After Santo Domingo we hopped on mex200, where weve spent a good majority of our trip. 200 is a huge contrast, Id describe it as nice and straight. Its funny because back home I hate riding straight sections of highway, but down here, when youre trying to get somewhere, its a bit of a relief to be on something that resembles a highway.
There isnt a whole lot going on in Puerto Arista. It is very much a one street town, on the beach. The beach seems to go forever, but we were a little too tired to deal with riding KLRs on the beach, its fun, but a lot of work. The Lonely Planet describes Puerto Arista as a great place to drink a few beers and watch the sunset over the Shane and I did just that, how romantic.
I didnt realize this at the time, but this would be our last Mexican meal, our last Mexican beer, and our last sunset over the Pacific. All three were everything they were cracked up to be.
If you remember back to when we left Puerto Escondido, I had to bump start my bike becaue it had a dead battery. The battery still isn't holding a charge, and I have to bump start it every time. Shane suggested the battery terminals may be loose or corroded. In the morning I got up before Shane, as usual, and went to pull my bike apart to check the battery terminals. They weren't loose, or particularly dirty, but I cleaned them anyway. As I was reassembling everything, I noticed a spark when I went to connect my GPS power lead. The GPS wasn't even on the bike, there so there should be no current draw. I traced the problem back to a short in the cigarette lighter socket. I have no idea what anyone was thinking when they designed these things, I don't think I've ever had an accessory powered off a cigarette lighter socket that worked 100% of the time. a little electrical tape and I had the bike back together before Shane got out of bed.
By this time it had started to rain a little, then stopped. the clouds in the sky didn't make me want to stick around any longer.
It was only a couple hour ride to Tapachula, and the Guatemala border. As is par for the course, I got a flat tire. I stopped counting how many flats that is.
I limped it to this shop and paid George 50 pesos to patch my tube, he was really busy so I lent a hand getting the wheel off the bike.
George spoke very good english, and had developed this ingenious press that the used the heating element from a clothin iron th help adhere the patch to the tube.
Meanwhile, George's son was having the time of his life sitting on my bike and playing with the horn.

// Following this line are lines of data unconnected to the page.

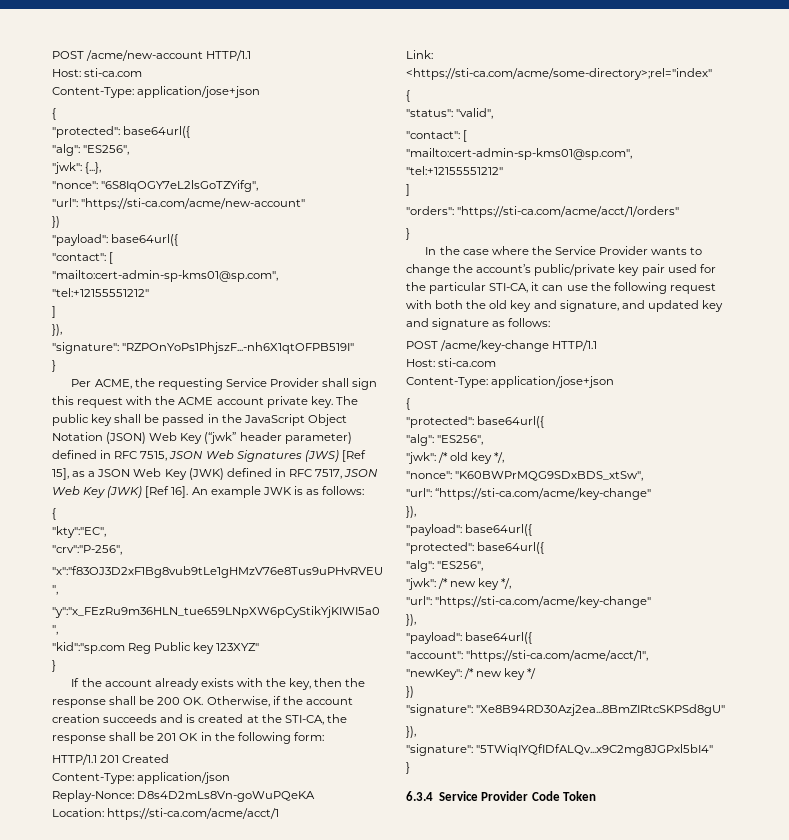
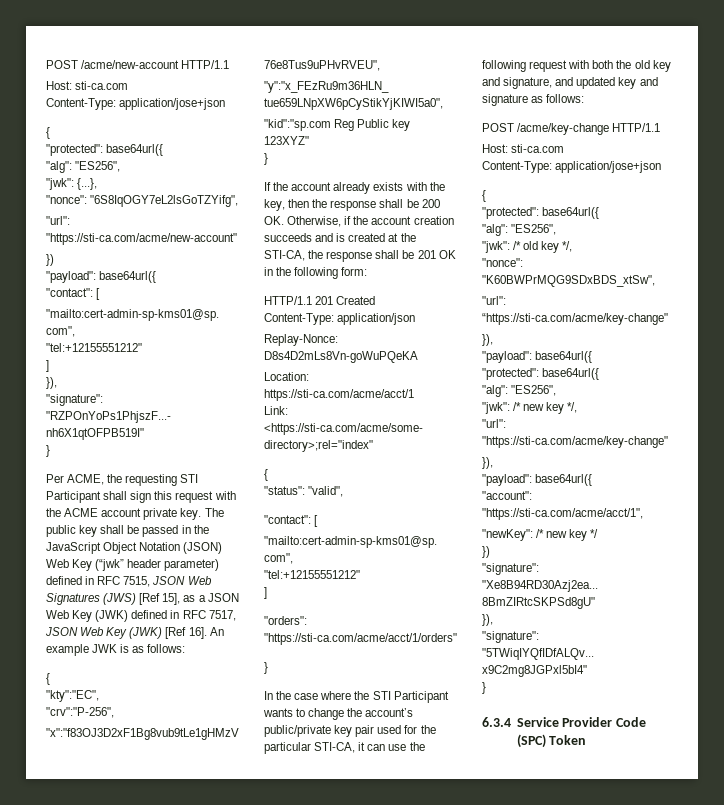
- Per ACME, the requesting Service Provider shall sign this request with the ACME account private key.
+ Per ACME, the requesting STI Participant shall sign this request with the ACME account private key.
- In the case where the Service Provider wants to change the account’s public/private key pair used for the particular STI-CA, it can use the following request with both the old key and signature, and updated key and signature as follows:
+ In the case where the STI Participant wants to change the account’s public/private key pair used for the particular STI-CA, it can use the following request with both the old key and signature, and updated key and signature as follows:
- 6.3.4 Service Provider Code Token
+ 6.3.4 Service Provider Code (SPC) Token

It wasn't much longer and we were back on mex 200, through Tapachula, and to the Mexico-Guatemala border at Talisman-El Carmen.
Crossing the border from California to Mexico at Calexico-Mexicali was rediculously easy. It summed up to nothing more than a stop light and a guy looking in one of Shane's saddlebags for all of 3 seconds. my experiances at the San Ysidro-Tijuana border have been about the same.
I had heard storries and seen pictures of Central American border crossings, but that didn't begin to prepare me for what I was about to experiance. At the gas station 15 a man showed us his (probably fake) ID card and offered to help us through the border crossing, we told him we were ok. Five miles before the border, young men on small motorcycles raced through trafic to catch us and offer us thier services. ¨No Gracias.¨
Once we got to the border, we were literally swarmed with money changers and helpers. The helpers were yelling at us so consistantly, I could barely get a sentance back and forth to Shane.
We did need to change some of our Mexan Pesos for Guatemalan Quetzals, the official excange rate at the time was 1 Peso to .533 Quetzal. I easily got 1:.50 good enough for me.
I had read on ADVrider.com that if you simply do not cancel your Mexican tourist visa andtemporary vehicle import on the southern trip; then on the return trip you don't need to do anything to enter mexico, as you already have the right paperwork.
I was pretty sure my Mexican tourist visa was a multiple entry visa, so I was willing to give it a try.
The helper guys chasing us around kept telling us we need to go check out of Mexico. Around five different times people tried to get us to stop, the didn't look too official, so I ignored them. I decided that if I had to stop there would be a gate or a man with a gun. Eventually we made our way to where there was a gate and some offices. I took my passport and motorcycle title to the window, and quickly denied. The lade looked in my passport and motioned that I needed a stamp of some sort.
At this point I was so sick of the helpers bothering me, I decided to hire one. Five US dollars was probably worth it, if nothin else, he fended off all the other helpers for me.
We went all the way back to the Mexico custims office, about 500 meters. They wouldn't stamp me out because I never paid the 292 peso departure tax at the bank, and the nearest bank was 10 miles back. This was entirely our fault, the lade who issued us our tourist visas in La Paz told us we needed to pasy this at any bank before we left Mexico. Shane's would be even more difficult because he had lost his tourist visa.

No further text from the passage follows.